> _About this exercise_
Your output should be the lines below from the one with "text: JOSIAS ->" through the one with "align-items: flex-end ->", copied exactly, pictures excluded.

> _Input data_

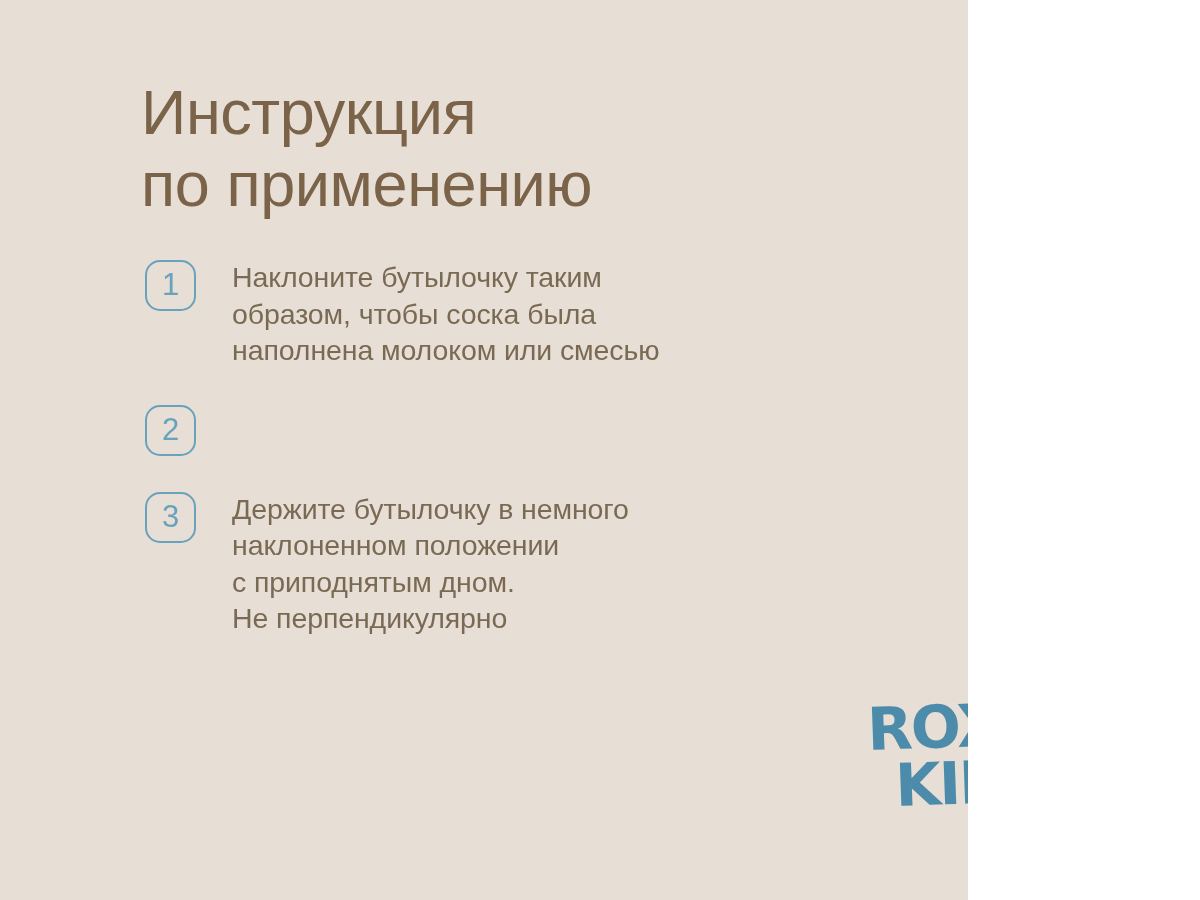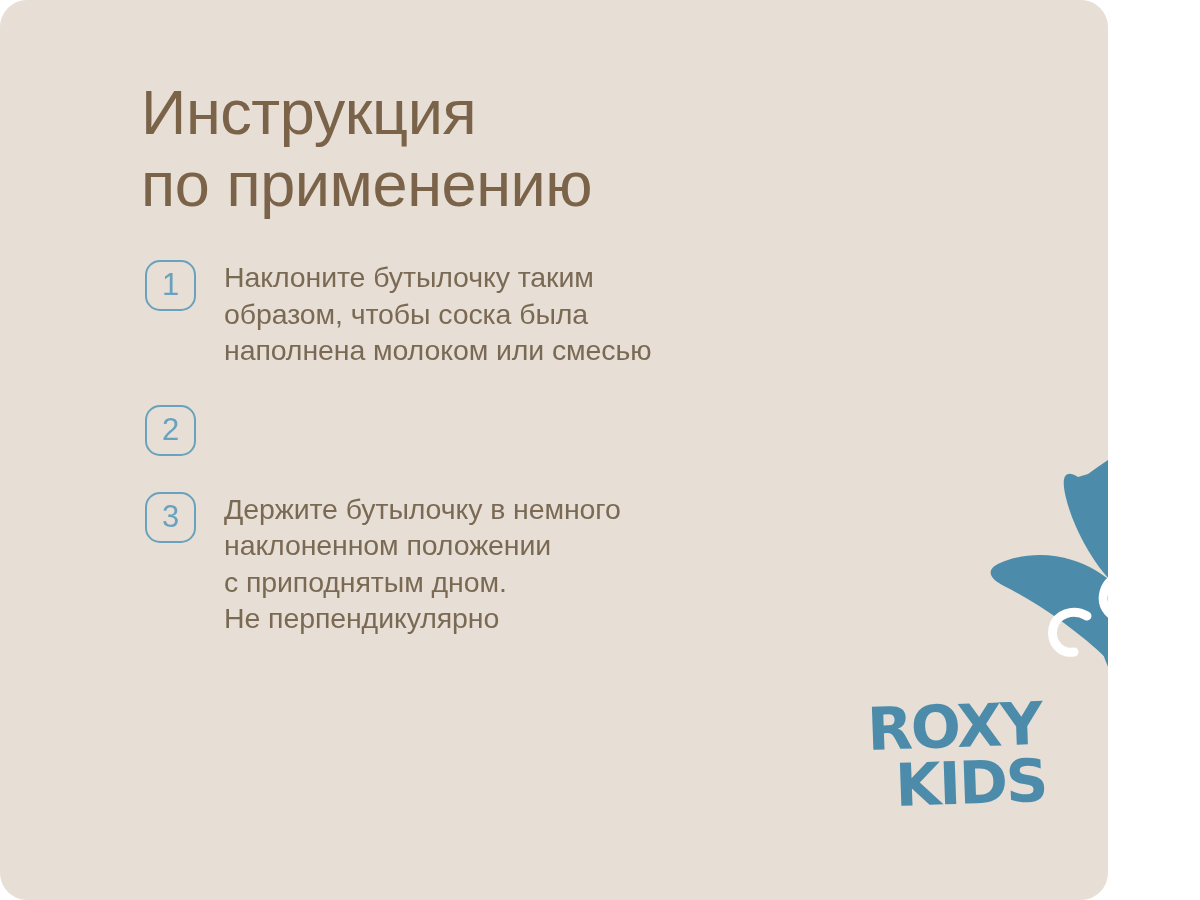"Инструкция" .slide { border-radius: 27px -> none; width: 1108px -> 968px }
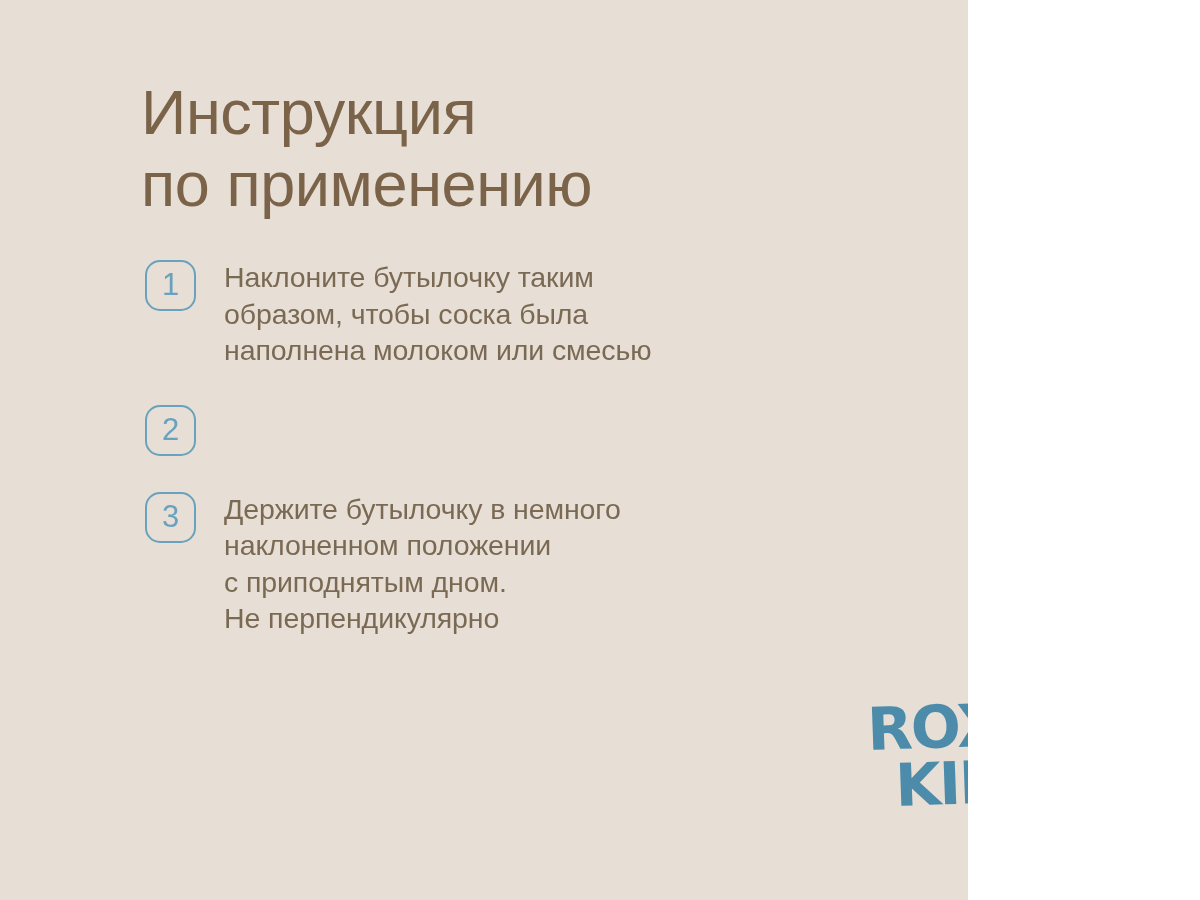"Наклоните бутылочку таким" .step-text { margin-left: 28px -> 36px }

...

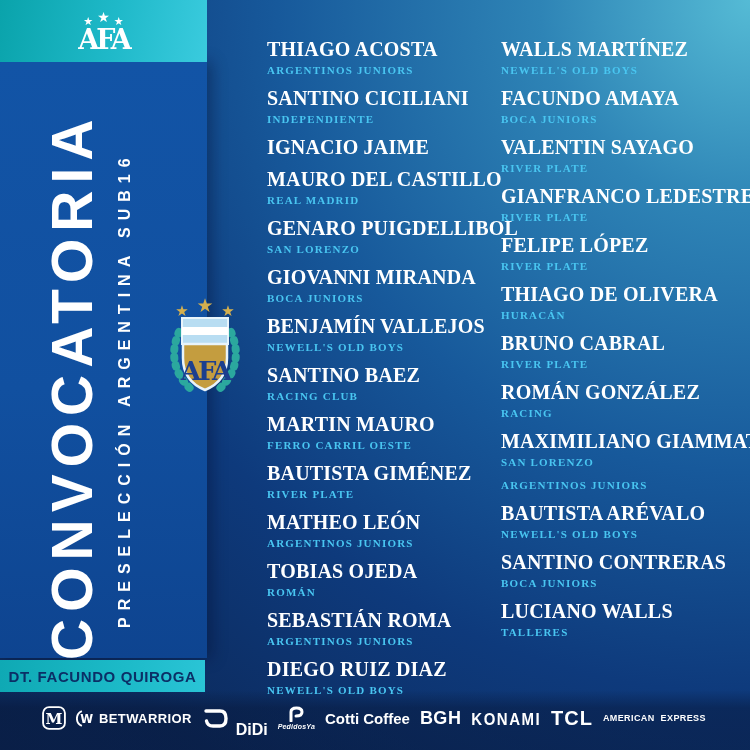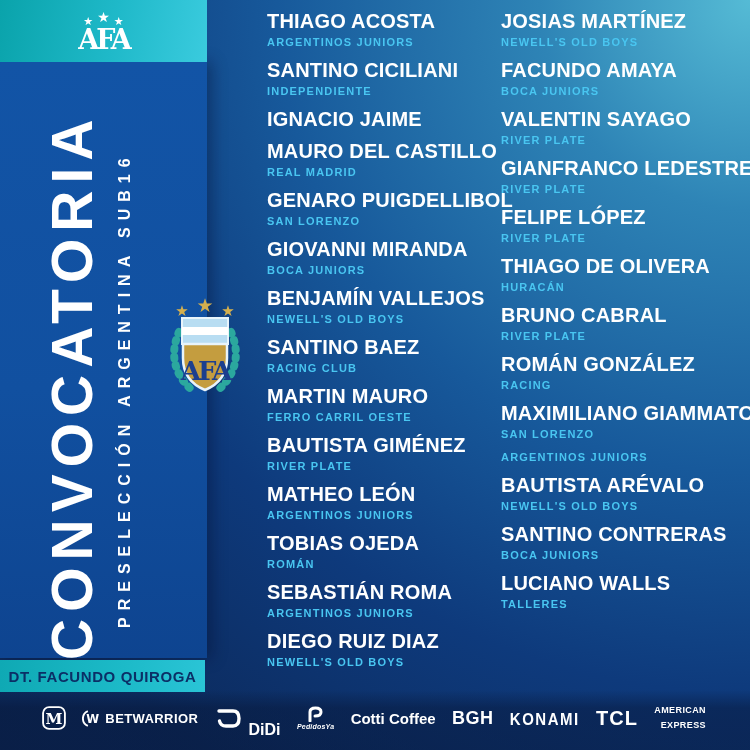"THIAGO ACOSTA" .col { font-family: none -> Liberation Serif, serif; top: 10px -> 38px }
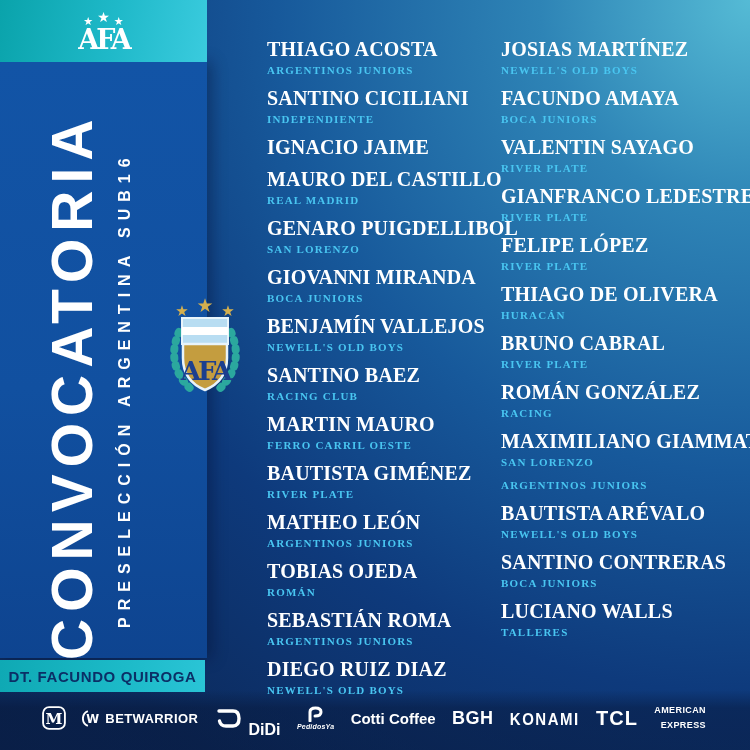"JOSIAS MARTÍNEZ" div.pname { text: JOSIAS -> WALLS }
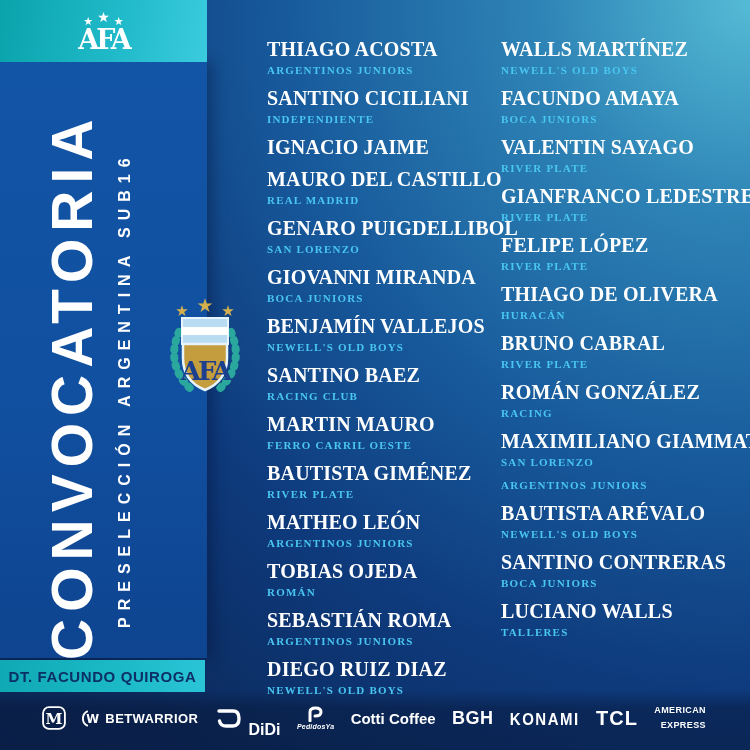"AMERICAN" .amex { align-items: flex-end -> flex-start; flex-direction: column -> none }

> _Task result_
"JOSIAS MARTÍNEZ" div.pname { text: JOSIAS -> WALLS }
"AMERICAN" .amex { align-items: flex-end -> flex-start; flex-direction: column -> none }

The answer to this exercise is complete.